• _Problem to work on_
Return each line of the listing that follows in which the string "MINI" can be found.

• _Supplied records_
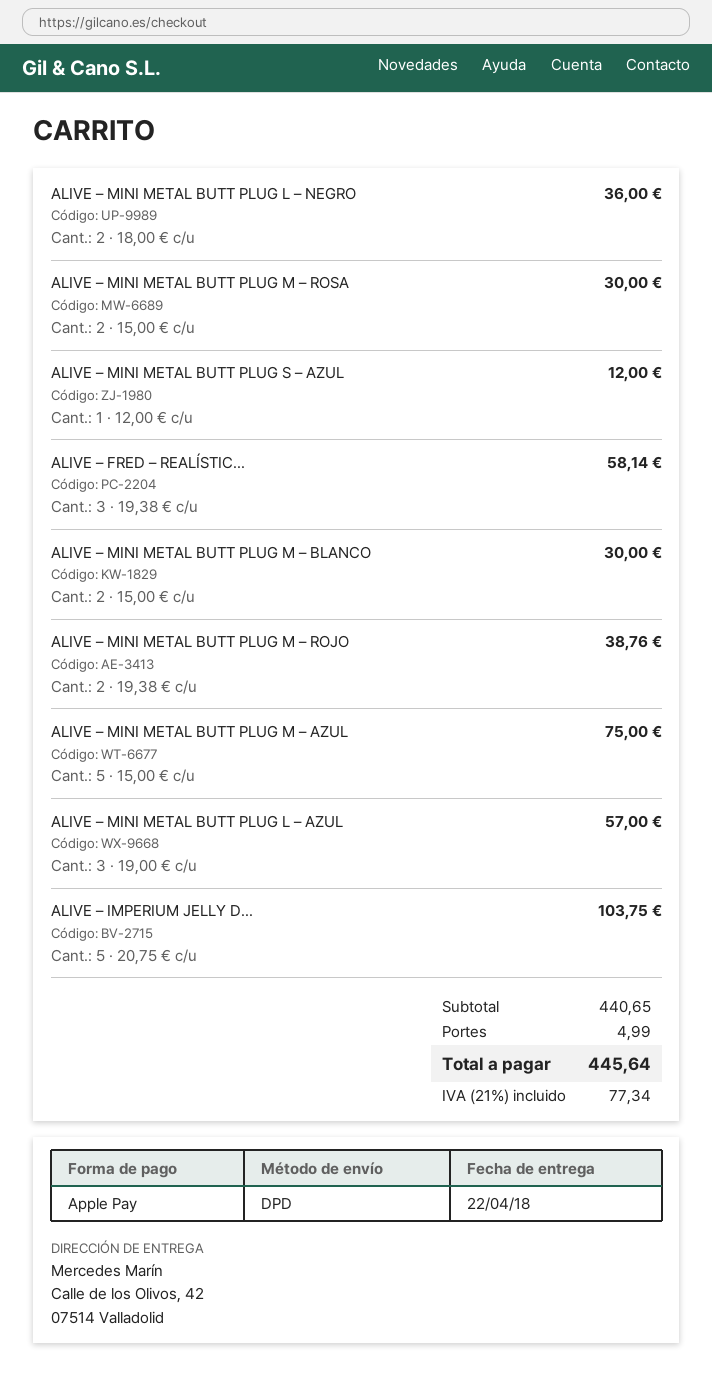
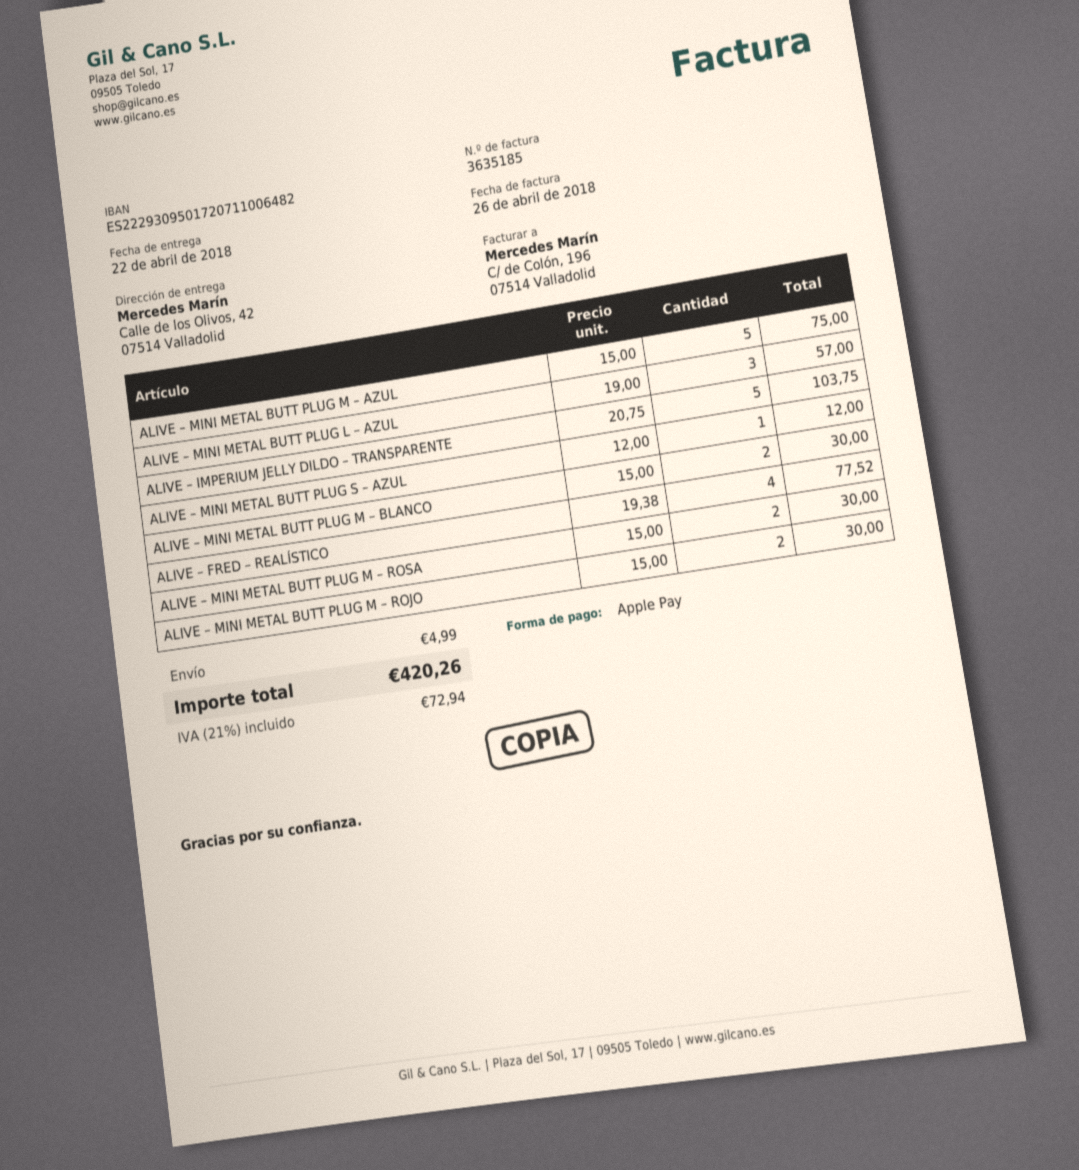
ALIVE – MINI METAL BUTT PLUG L – NEGRO: 2 x 18.00 = 36.00 -> none
ALIVE – FRED – REALÍSTIC...: 3 x 19.38 = 58.14 -> 4 x 19.38 = 77.52
ALIVE – MINI METAL BUTT PLUG M – ROJO: 2 x 19.38 = 38.76 -> 2 x 15.00 = 30.00
tax: 21% = 77.34 -> 21% = 72.94
total: 445.64 -> 420.26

• _Exercise answer_
ALIVE – MINI METAL BUTT PLUG L – NEGRO: 2 x 18.00 = 36.00 -> none
ALIVE – MINI METAL BUTT PLUG M – ROJO: 2 x 19.38 = 38.76 -> 2 x 15.00 = 30.00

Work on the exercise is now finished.